Part 8A drew one line: you cannot delegate an entire problem that is still forming.

The emphasis is not “cannot delegate.” It is “entire.”

“Autonomy” is a useful word. So useful that tool calling, process execution, local adaptation, and strategic judgment can all be stuffed into it; and so coarse that layers, premises, responsibility, and failure modes can all be blurred together by one phrase: “let the agent do it.”

So Part 8A answered why you cannot hand over the whole thing. This essay answers: if you cannot hand over the whole thing, how should you hand it over?

What it tries to add is not merely the true but still too-coarse sentence “autonomy is a spectrum.”

It tries to add a more important judgment: the expansion of autonomy never advances as a whole. It always advances unevenly by layer, by block, and by maturity.

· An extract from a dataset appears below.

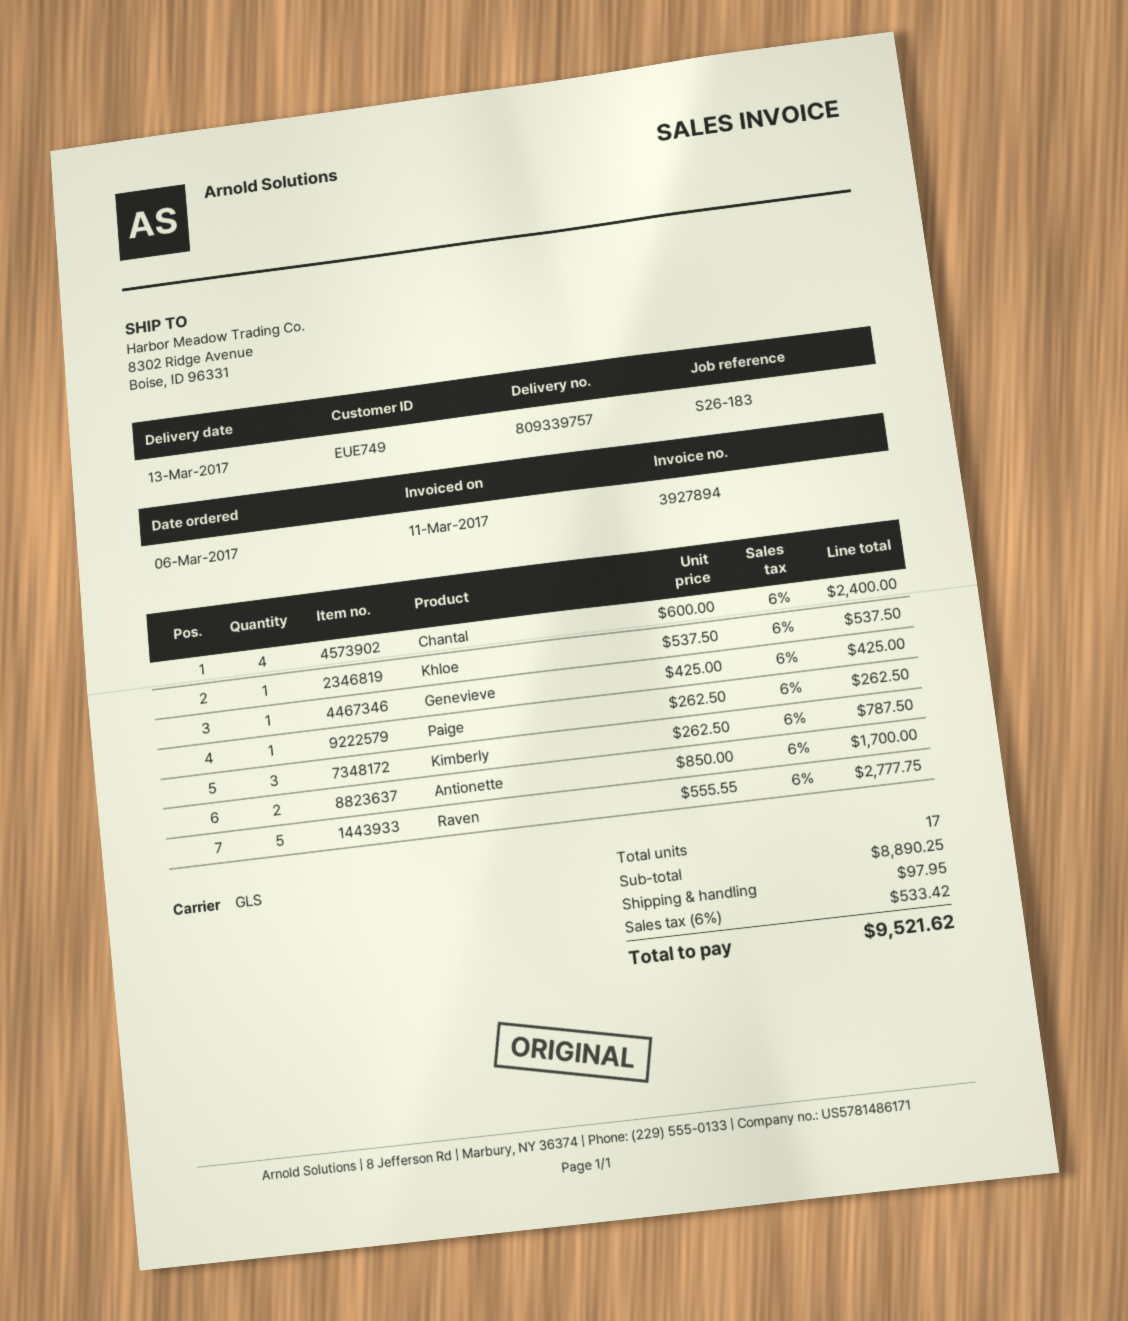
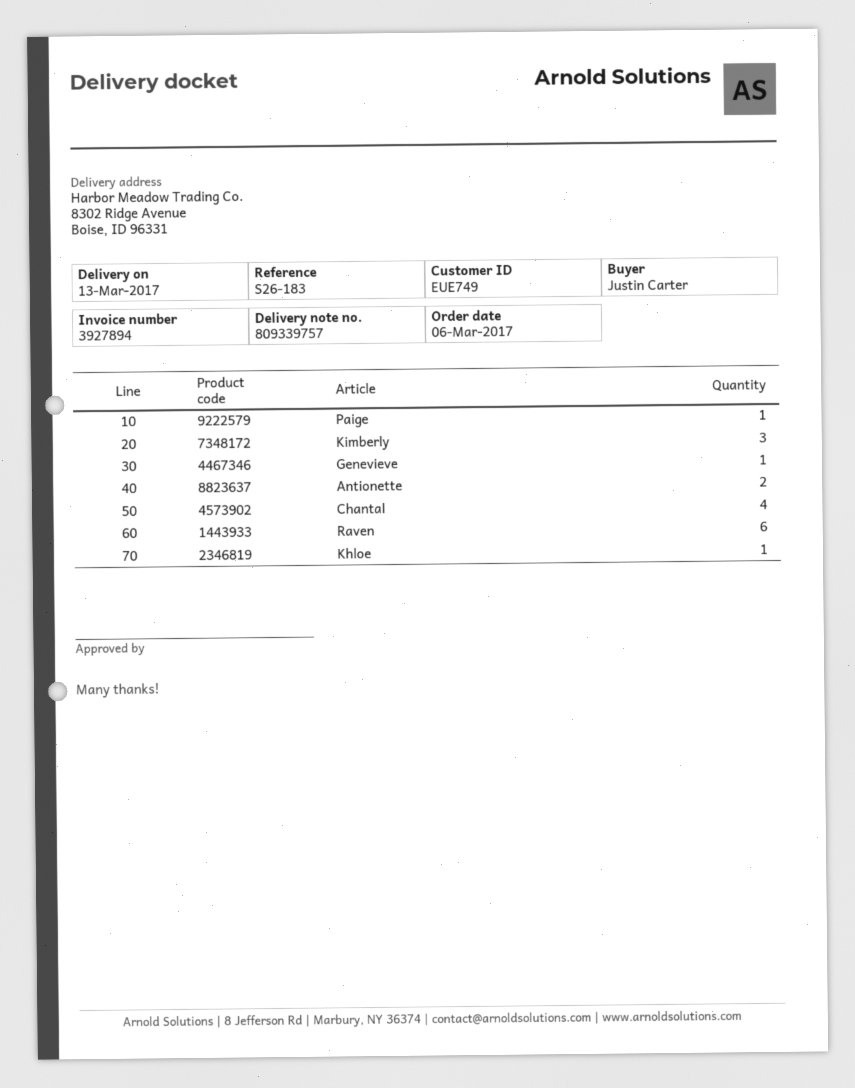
Raven: 5 -> 6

Where should autonomy be placed so that it does not cross the boundary?

The Mistake Is Not Autonomy, but Treating Autonomy as a Switch

In public discussion, autonomy is often described as a binary switch:

either “fully autonomous agents” will soon take over whole workflows;
or “humans must always remain in the loop and never let go.”

Each of these claims captures a piece of reality. The problem is that they compress something that should be judged by layer, block, and maturity into a yes/no question.

Real systems do not grow that way. Browser automation can be given a lot of freedom; budget ceilings cannot. Local code implementation can be highly delegated; problem definition cannot. Known disturbances can be partially handed over; success criteria cannot be left for the model to decide.

Autonomy is not a switch. It is a spectrum.

But merely saying “spectrum” is still too coarse. Within the same layer, different task blocks vary enormously in how delegable they are. What needs to be added is how this spectrum unfolds internally by layer, block, and maturity.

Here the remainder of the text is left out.